▶ **Exercise objective**
Each line in the entries below that holds the string "style" is to be listed.

□ □ □ □ □

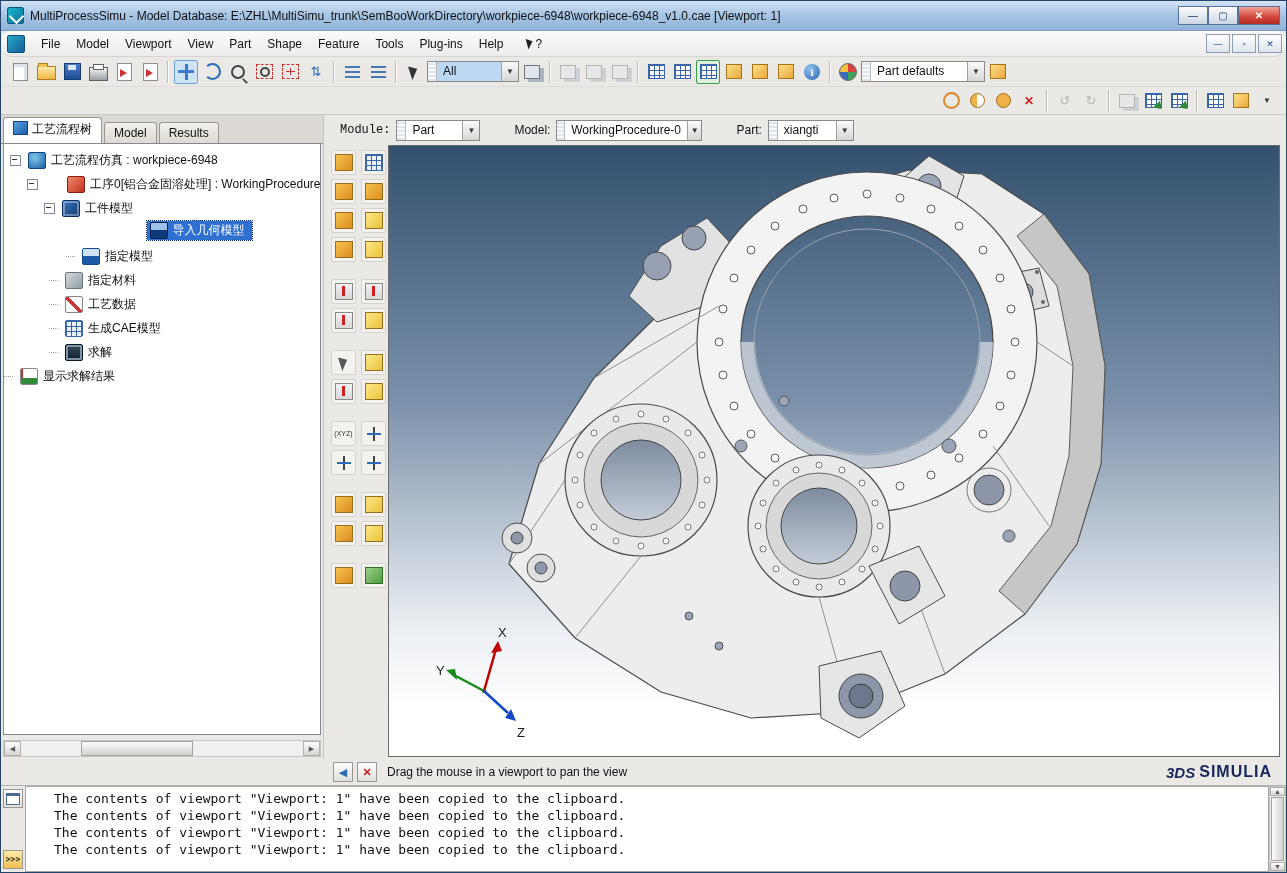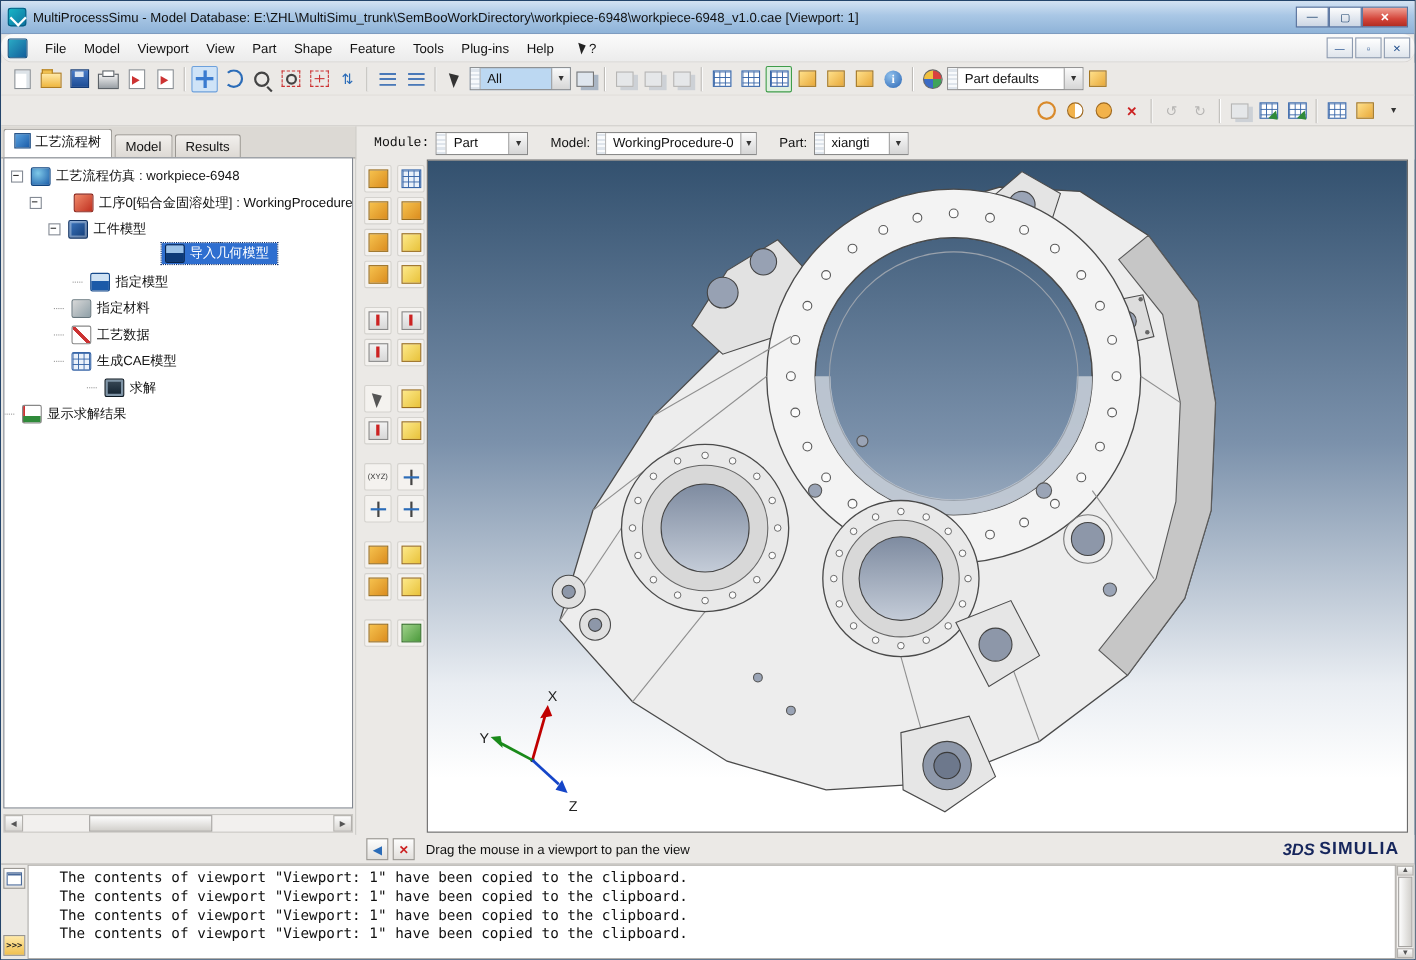--- a/index.html
+++ b/index.html
@@ -67,21 +67,21 @@
 
   
   .combo{display:inline-flex;align-items:stretch;background:#fff;border:1px solid #8a8a8a;height:21px;box-sizing:border-box;}
   .combo-grip{width:8px;background:repeating-linear-gradient(0deg,#dfe5ec 0 2px,#f8fafc 2px 4px);border-right:1px solid #b8b8b8;}
   .combo-text{padding:2px 6px 0 6px;white-space:nowrap;}
   .combo-btn{width:16px;background:linear-gradient(#fafafa,#d6d6d6);border-left:1px solid #a0a0a0;display:flex;align-items:center;justify-content:center;font-size:8px;color:#333;}
   .combo.hl{background:#bcd8f2;}
 
   
   .context-bar{position:absolute;left:323px;top:114px;right:0;height:30px;display:flex;align-items:center;gap:6px;padding-left:16px;box-sizing:border-box;background:#ebe9e6;}
-  .ctx-label{margin-left:14px;}
+  .ctx-label{margin-left:28px;}
 
   
   .left-panel{position:absolute;left:0;top:114px;width:323px;bottom:113px;background:#ebe9e6;border-right:1px solid #c5c3bf;box-sizing:border-box;}
   .tabs{display:flex;align-items:flex-end;height:26px;background:#dcd9d4;padding:2px 2px 0 2px;border-bottom:1px solid #9a9792;}
   .tab{display:flex;gap:4px;padding:3px 9px;border:1px solid #9a9792;border-bottom:none;border-radius:3px 3px 0 0;background:linear-gradient(#f2f0ed,#ddd9d4);margin-right:2px;white-space:nowrap;}
   .tab.active{background:#fff;padding-bottom:5px;}
   .tab-ico{width:13px;height:12px;background:linear-gradient(135deg,#5aa2e0,#1b5ca8);border:1px solid #12447e;}
   .tree{position:absolute;left:2px;top:28px;right:2px;bottom:24px;background:#fff;border:1px solid #828790;overflow:hidden;padding-top:4px;box-sizing:border-box;}
   .tree-row{display:flex;align-items:center;height:24px;white-space:nowrap;}
   .expander{width:9px;height:9px;border:1px solid #848a94;background:#fff;position:relative;margin-right:4px;flex:none;}
@@ -421,21 +421,21 @@
             <span class="tree-label">工艺数据</span>
           </span>
       </div>
       <div class="tree-row" style="padding-left:45px;">
         <span class="stub"></span>
         <span class="row-content">
             <span class="tree-ico ti-cae"></span>
             <span class="tree-label">生成CAE模型</span>
           </span>
       </div>
-      <div class="tree-row" style="padding-left:45px;margin-left:30px;">
+      <div class="tree-row" style="padding-left:45px;">
         <span class="stub"></span>
         <span class="row-content">
             <span class="tree-ico ti-solve"></span>
             <span class="tree-label">求解</span>
           </span>
       </div>
       <div class="tree-row" style="">
         <span class="stub"></span>
         <span class="row-content">
             <span class="tree-ico ti-result"></span>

□ □ □ □ □

▶ **Task response**
       <div class="tree-row" style="padding-left:45px;">
-      <div class="tree-row" style="padding-left:45px;margin-left:30px;">
+      <div class="tree-row" style="padding-left:45px;">
       <div class="tree-row" style="">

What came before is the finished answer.